The standard Chevrolet Corvette is an extremely capable sports car, with its 495-hp 6.2-liter V-8 shooting the coupe to 60 mph in just 2.8 seconds. But for 2023 Chevy has upped the ante by bringing back the Z06 badge on an even more focused Corvette. We have finally driven and tested the 2023 Corvette Z06, and it’s just as incredible as we had hoped. Not only does its naturally aspirated flat-plane-crank 5.5-liter V-8 produce a soul-stirring howl, but its whopping 670 horsepower helps the Z06 rocket to 60 mph in a mere 2.6 seconds and through the quarter-mile in 10.5 seconds. After being blown away by the Z06’s performance, four of our editors decided to spec our ideal Z06s using Chevy’s online configurator, just in case we ever hit the jackpot. Here’s how we would build the Z06s of our dreams:
Greg Fink’s $109,295 Chevrolet Corvette Z06
I’m a simple man, so it’s no surprise, then, that my 2023 Chevrolet Corvette Z06 reflects this. Rather than spending extra coin on the likes of the 2LZ or 3LZ trims or the Z07 Performance package, I’m sticking to a bottom-of-the-barrel 1LZ model. Given that the entry-level Z06 includes niceties such as head-up display, power seats and steering column, and leather insides, there’s no real reason to spend the extra coin for the small, but largely insignificant, niceties the higher trims add to the mix.

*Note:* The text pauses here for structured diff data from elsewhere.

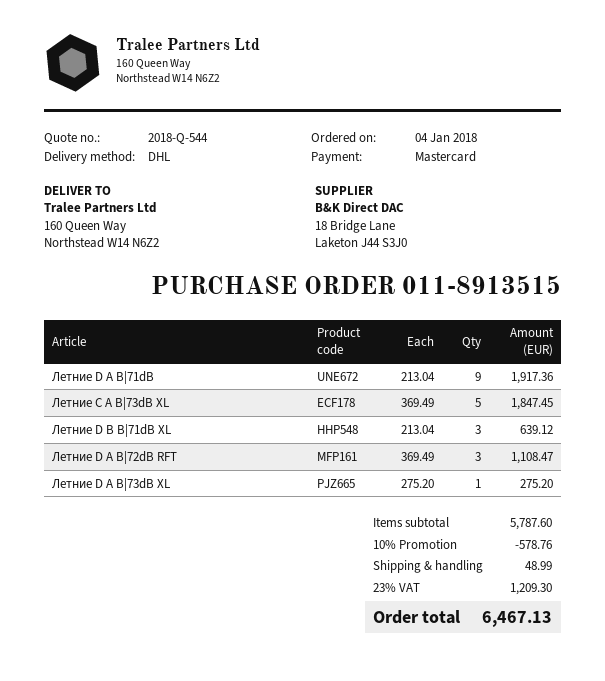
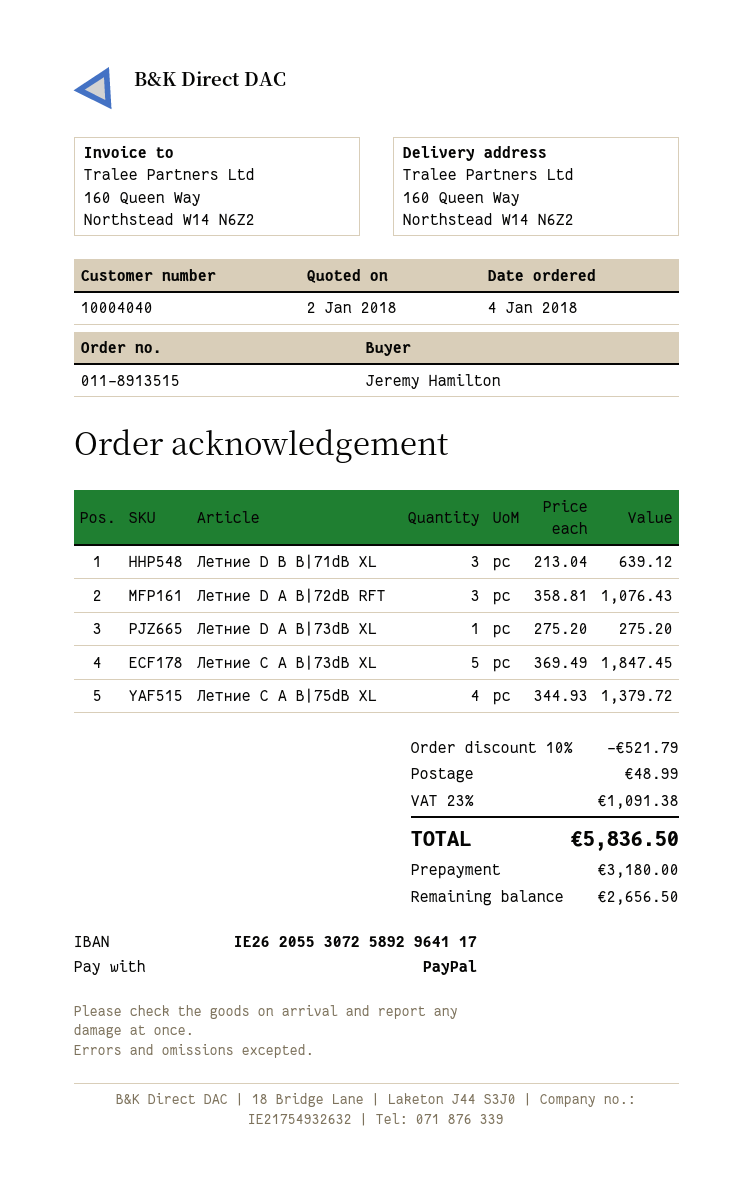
payment method: Mastercard -> PayPal
Летние D A B|71dB: 9 x 213.04 = 1917.36 -> none
Летние D A B|72dB RFT: 3 x 369.49 = 1108.47 -> 3 x 358.81 = 1076.43
Летние C A B|75dB XL: none -> 4 x 344.93 = 1379.72
discount: 10% = 578.76 -> 10% = 521.79
tax: 23% = 1209.30 -> 23% = 1091.38
total: 6467.13 -> 5836.50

Admittedly, I was tempted to spring for the $8995 Z07 kit, but in the end, I really fail to see the point of the kit’s additional bits for a car that I would track only occasionally. Or I guess I ought to amend that by writing “a car that I’d plan to take to the track only occasionally if I actually had the means to afford a new Z06.”
As is, the standard brakes, suspension setup, and tires offer plentiful performance for tearing up the twisting tarmac of some of the country’s most legendary public roads. Plus, I think the Z07’s additional carbon-fiber bits, especially its big rear wing, are a tad over the top for my taste. I much prefer the lower key looks of the Z06 sans the Z07 package.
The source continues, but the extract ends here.